One last note: the unique challenges of broadcasting during the COVID-19 pandemic have affected the composition of several stalls. I have tried to list the latest information available for each broadcast team, but in some cases the mix of staff for 2021 may still be in flux, or I have otherwise made a mistake in making the list of contributors. If your enjoyment of a team is specifically conditioned by a single broadcaster whose status for next year is still unknown, you can mention it in the area provided for further comments in the survey.


Toronto Blue Jays

  • Dan Shulman (play-by-play) and Buck Martinez (color) are the main pairing.
  • Martinez (play-by-play) and Pat Tabler (color) are a secondary duo.
  • Hazel Mae provides field-level reporting.

Click to rate Toronto’s TV broadcast team.

Baltimore Orioles

  • Scott Garceau, Kevin Brown and Geoff Arnold shared game-by-game tasks in 2020.
  • Ben McDonald and Mike Bordick exchanged color comments in 2020.
  • Gary Thorne (play-by-play) and Jim Palmer (color) will likely return in 2021, along with Jim Hunter as a fill-in-play-by-play commentator.
  • Melanie Newman and Brett Hollander delivered field reporting in 2020.

Click to rate Baltimore’s TV broadcast team.

Tampa Bay Rays

  • Dewayne Staats handles play-by-play duties.
  • Brian Anderson handles color comments.
  • Tricia Whitaker provides field-level reporting.
  • Kevin Burkhardt occasionally provides game-by-game coverage.

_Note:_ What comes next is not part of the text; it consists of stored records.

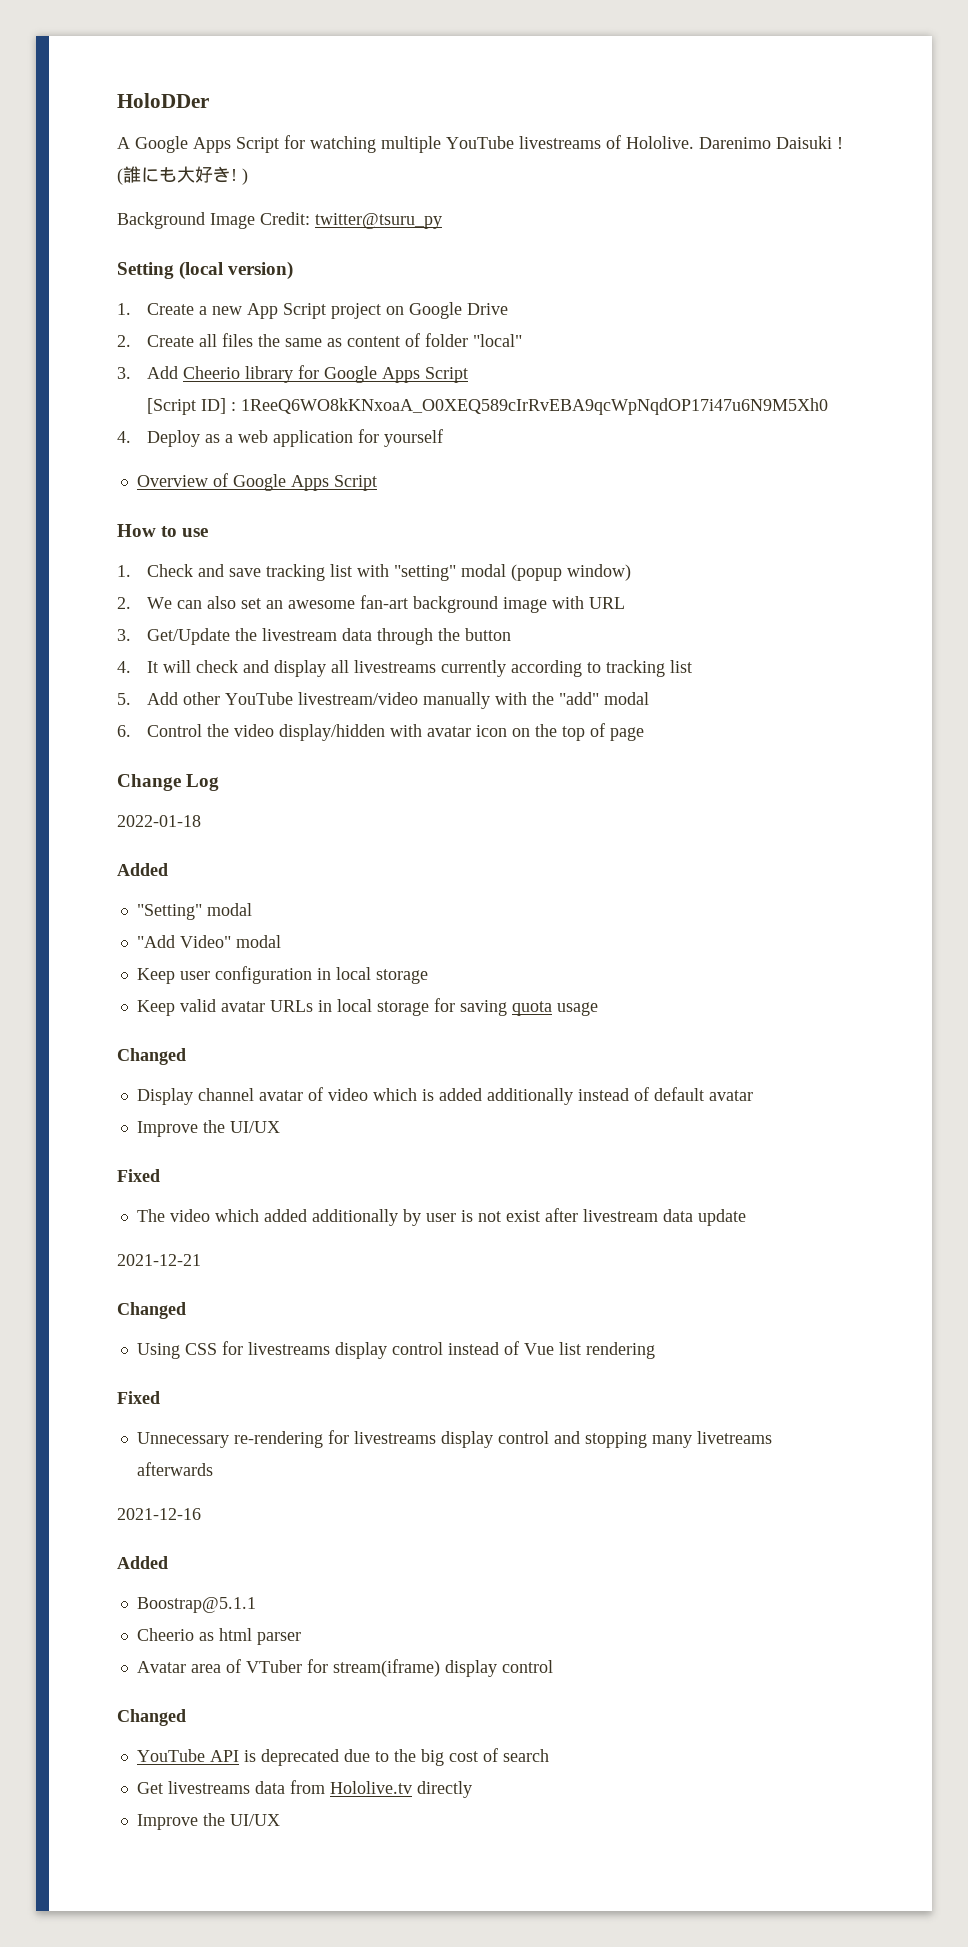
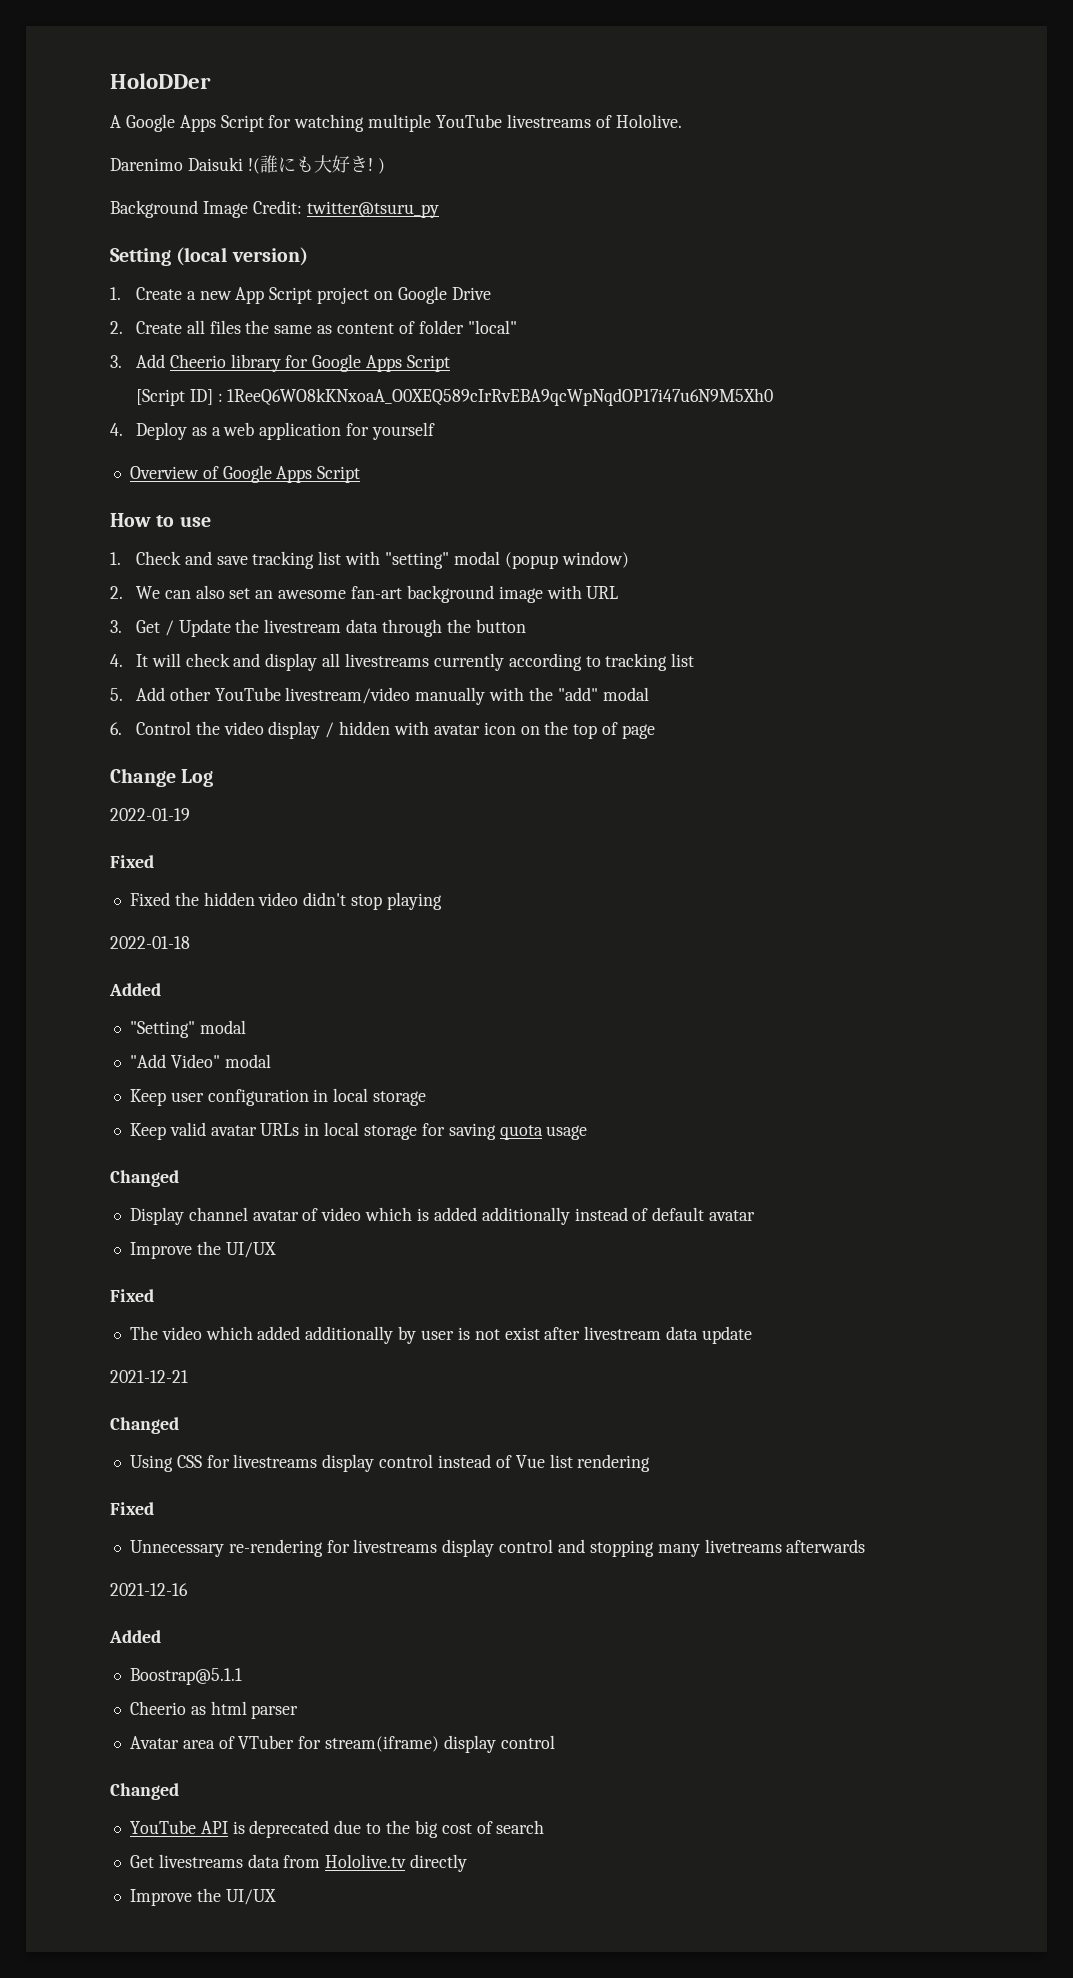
- A Google Apps Script for watching multiple YouTube livestreams of Hololive. Darenimo Daisuki ! (誰にも大好き! )
+ A Google Apps Script for watching multiple YouTube livestreams of Hololive.
+ Darenimo Daisuki !(誰にも大好き! )
- 3. Get/Update the livestream data through the button
+ 3. Get / Update the livestream data through the button
- 6. Control the video display/hidden with avatar icon on the top of page
+ 6. Control the video display / hidden with avatar icon on the top of page
+ 2022-01-19
+ Fixed
+ Fixed the hidden video didn't stop playing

Click here to rate Tampa Bay’s TV broadcast team.

Boston Red Sox

  • Dave O’Brien handles duties for play.
  • Jerry Remy and Dennis Eckersley combine for color commentary.
  • Tom Caron occasionally provides play-by-play coverage.
  • Guerin Austin and Jahmai Webster provide field-level reporting.

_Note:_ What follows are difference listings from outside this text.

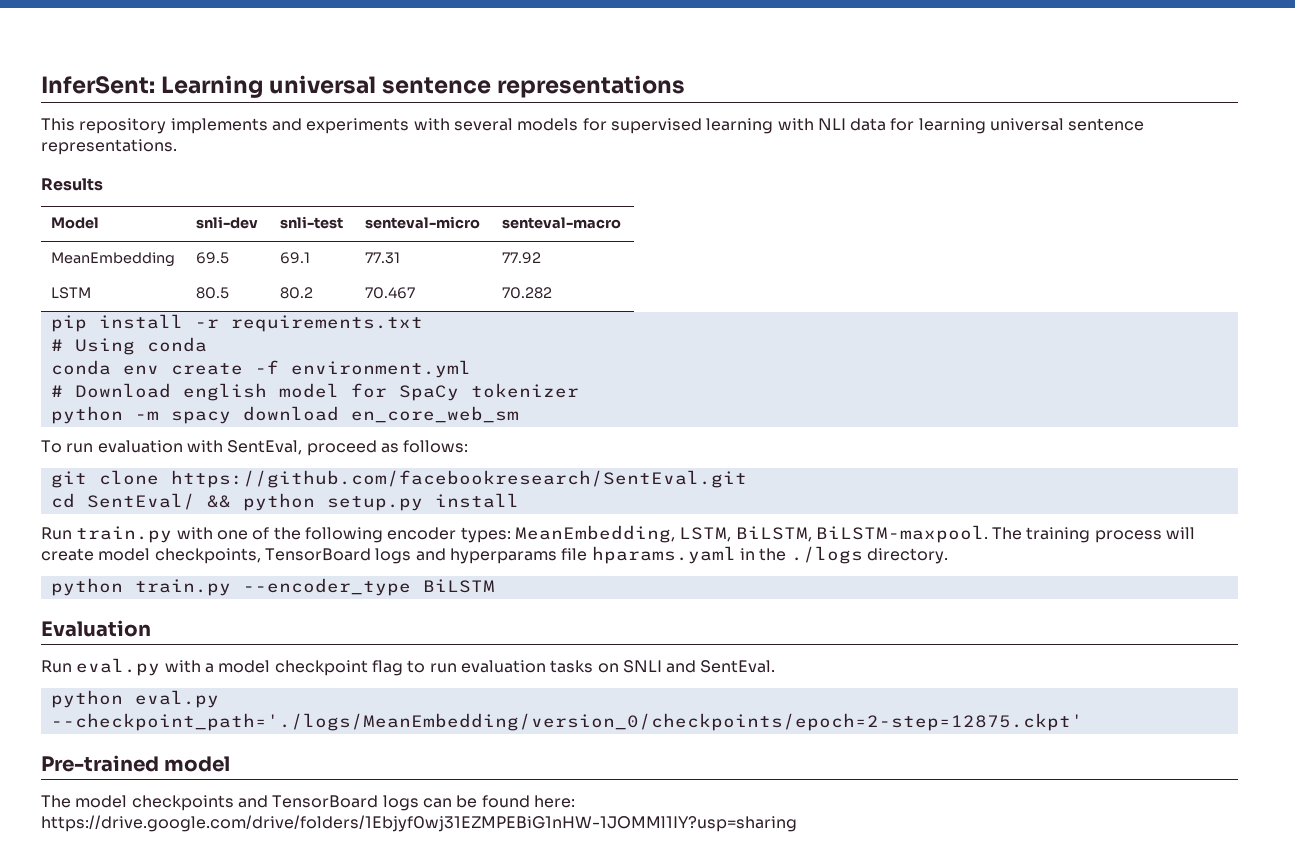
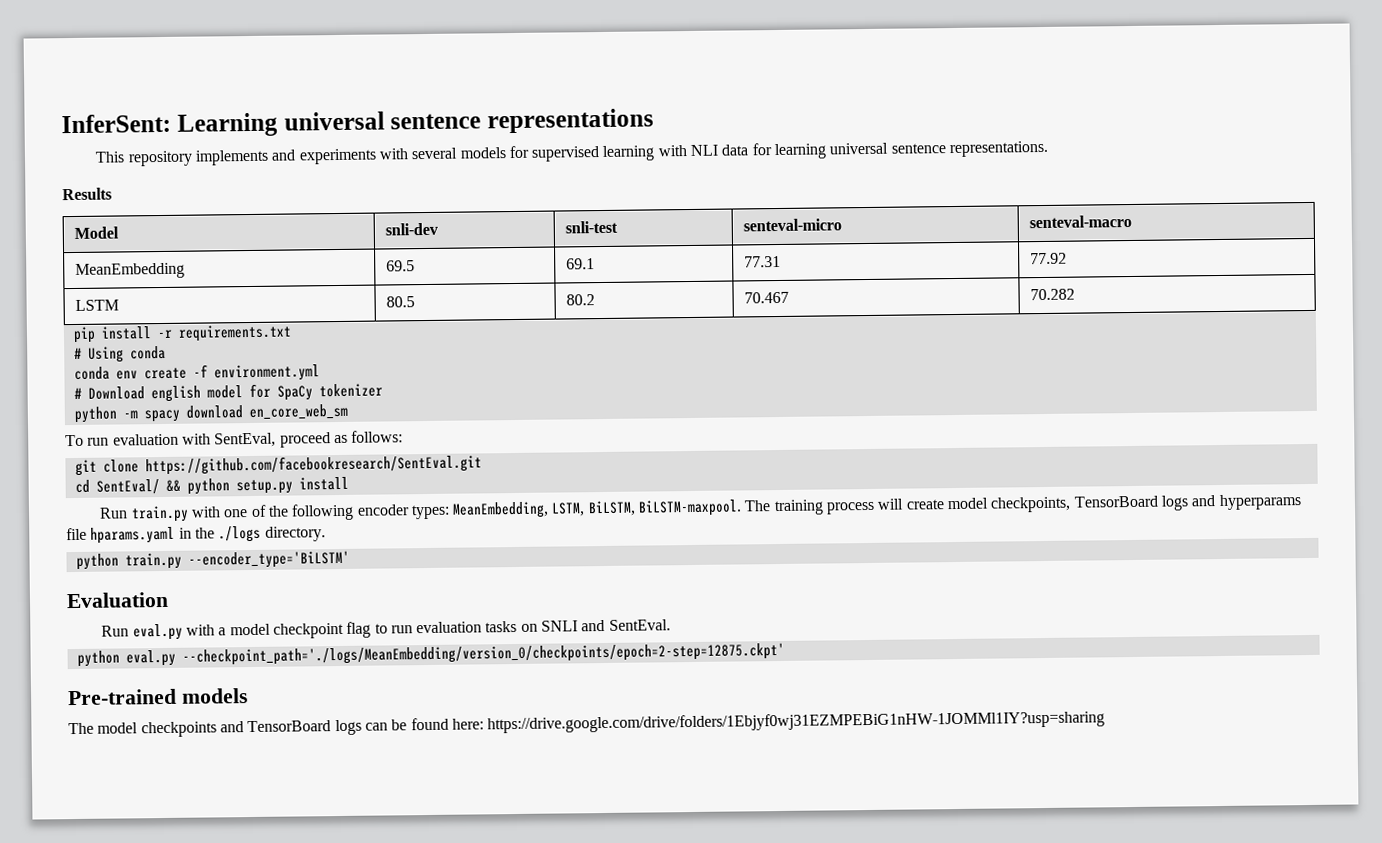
- python train.py --encoder_type BiLSTM
+ python train.py --encoder_type='BiLSTM'
- Pre-trained model
+ Pre-trained models

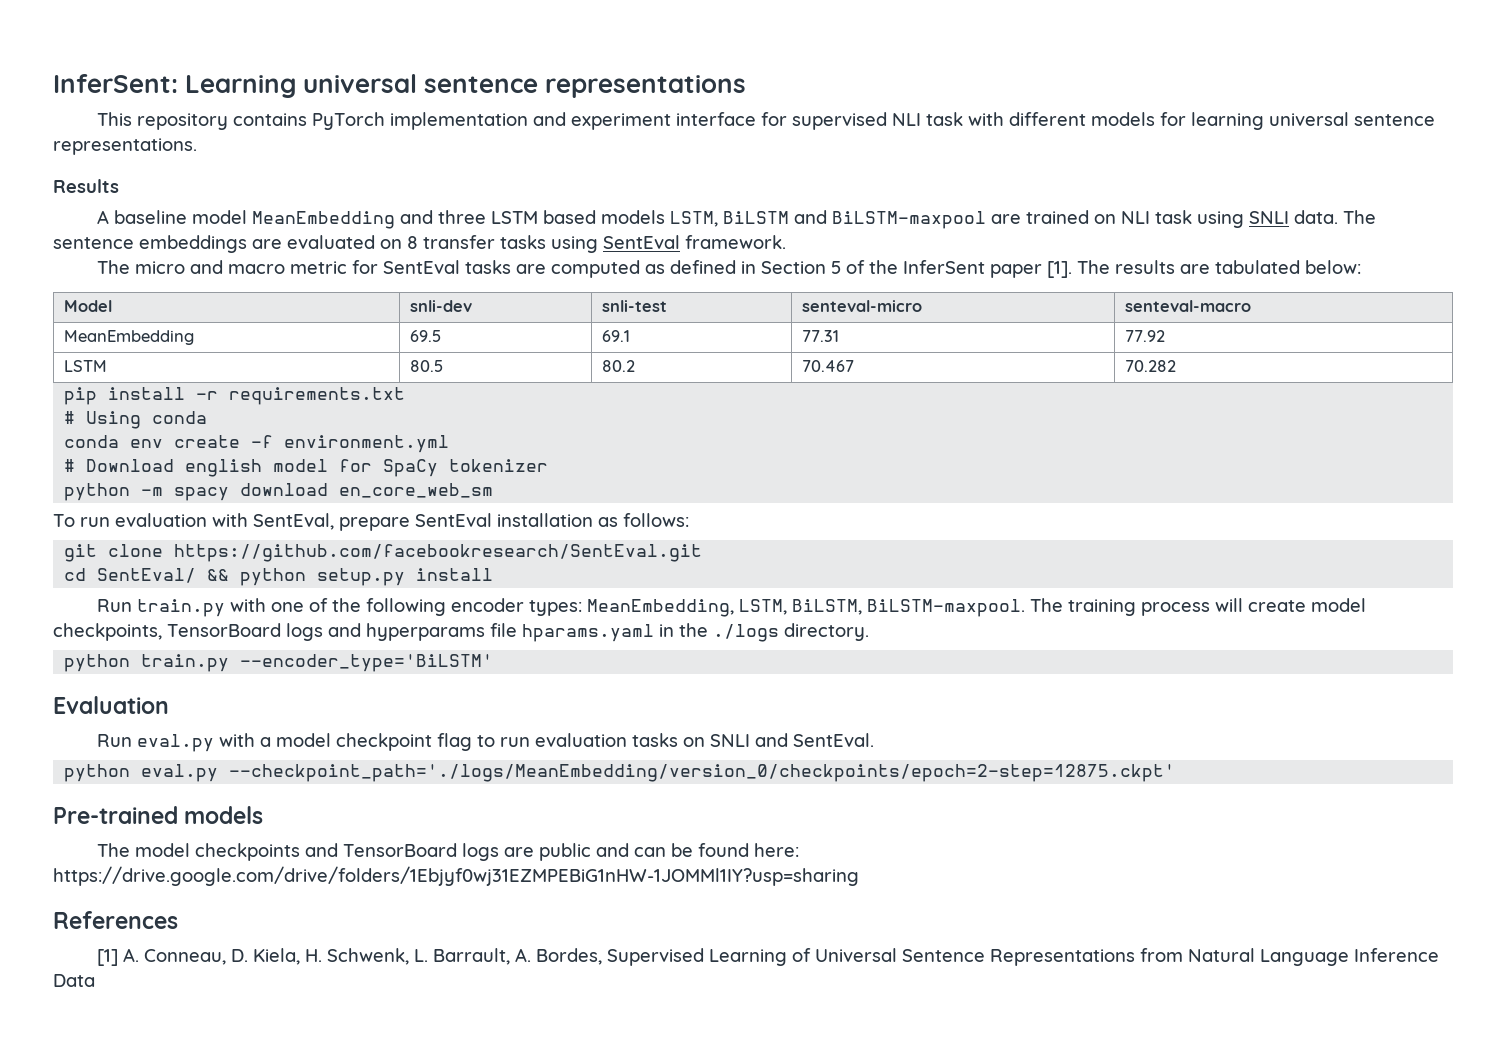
- This repository implements and experiments with several models for supervised learning with NLI data for learning universal sentence representations.
+ This repository contains PyTorch implementation and experiment interface for supervised NLI task with different models for learning universal sentence representations.
+ A baseline model MeanEmbedding and three LSTM based models LSTM, BiLSTM and BiLSTM-maxpool are trained on NLI task using SNLI data. The sentence embeddings are evaluated on 8 transfer tasks using SentEval framework.
+ The micro and macro metric for SentEval tasks are computed as defined in Section 5 of the InferSent paper [1]. The results are tabulated below:
- To run evaluation with SentEval, proceed as follows:
+ To run evaluation with SentEval, prepare SentEval installation as follows:
- The model checkpoints and TensorBoard logs can be found here: https://drive.google.com/drive/folders/1Ebjyf0wj31EZMPEBiG1nHW-1JOMMl1IY?usp=sharing
+ The model checkpoints and TensorBoard logs are public and can be found here: https://drive.google.com/drive/folders/1Ebjyf0wj31EZMPEBiG1nHW-1JOMMl1IY?usp=sharing
+ References
+ [1] A. Conneau, D. Kiela, H. Schwenk, L. Barrault, A. Bordes, Supervised Learning of Universal Sentence Representations from Natural Language Inference Data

Click to rate Boston Television Team.

New York Yankees

  • Michael Kay is the main commentator.
  • Ken Singleton, Bob Lorenz and Ryan Ruocco also provide game-by-game commentary.
  • David Cone, John Flaherty, Paul O’Neill and Ken Singleton handle color comments.
  • Meredith Marakovits provides field-level reporting.

Click here to rate New York’s TV Broadcast Team.


Atlanta tapper

  • Chip Caray handles play by play tasks.
  • Jeff Francoeur is the lead color analyst.
  • Tom Glavine provides additional color comments.
  • Kelly Crull and Paul Byrd provide field-level reporting.

Click here to rate Atlanta’s TV Broadcast Team.

Miami Marlins

  • Paul Severino works as a play-by-play advertiser.
  • Todd Hollandsworth is the color commentator.
  • Craig Minervini occasionally fills in play-by-play and also provides field-level reporting.
  • Jessica Blaylock and Kelly Saco provide field-level reporting.

Click to rate Miami’s TV broadcast team.

New York Mets

  • Gary Cohen handles duties for play.
  • Wayne Randazzo acts as a backup play-by-play advertiser.
  • Keith Hernandez and Ron Darling provide color comments.
  • Todd Zeile contributes with occasional color comments.
  • Steve Gelbs provides field-level reporting.

Click here to rate New York’s TV Broadcast Team.

Citizens of Washington

  • Bob Carpenter handles duties for play.
  • Dave Yageler works as a backup play-by-play advertiser.
  • FP Santangelo provides color comments.
  • Michael Morse contributes with occasional color comments.
  • Alex Chappell provides field-level reporting.

Click to rate Washington’s TV broadcast team.

Philadelphia phillies

  • Tom McCarthy handles play for play tasks.
  • John Kruk and Ben Davis provide color comments.
  • Ruben Amaro and Jimmy Rollins occasionally give extra color comments.
  • Gregg Murphy provides field-level reporting.

Click to rate Philadelphia’s TV broadcast team.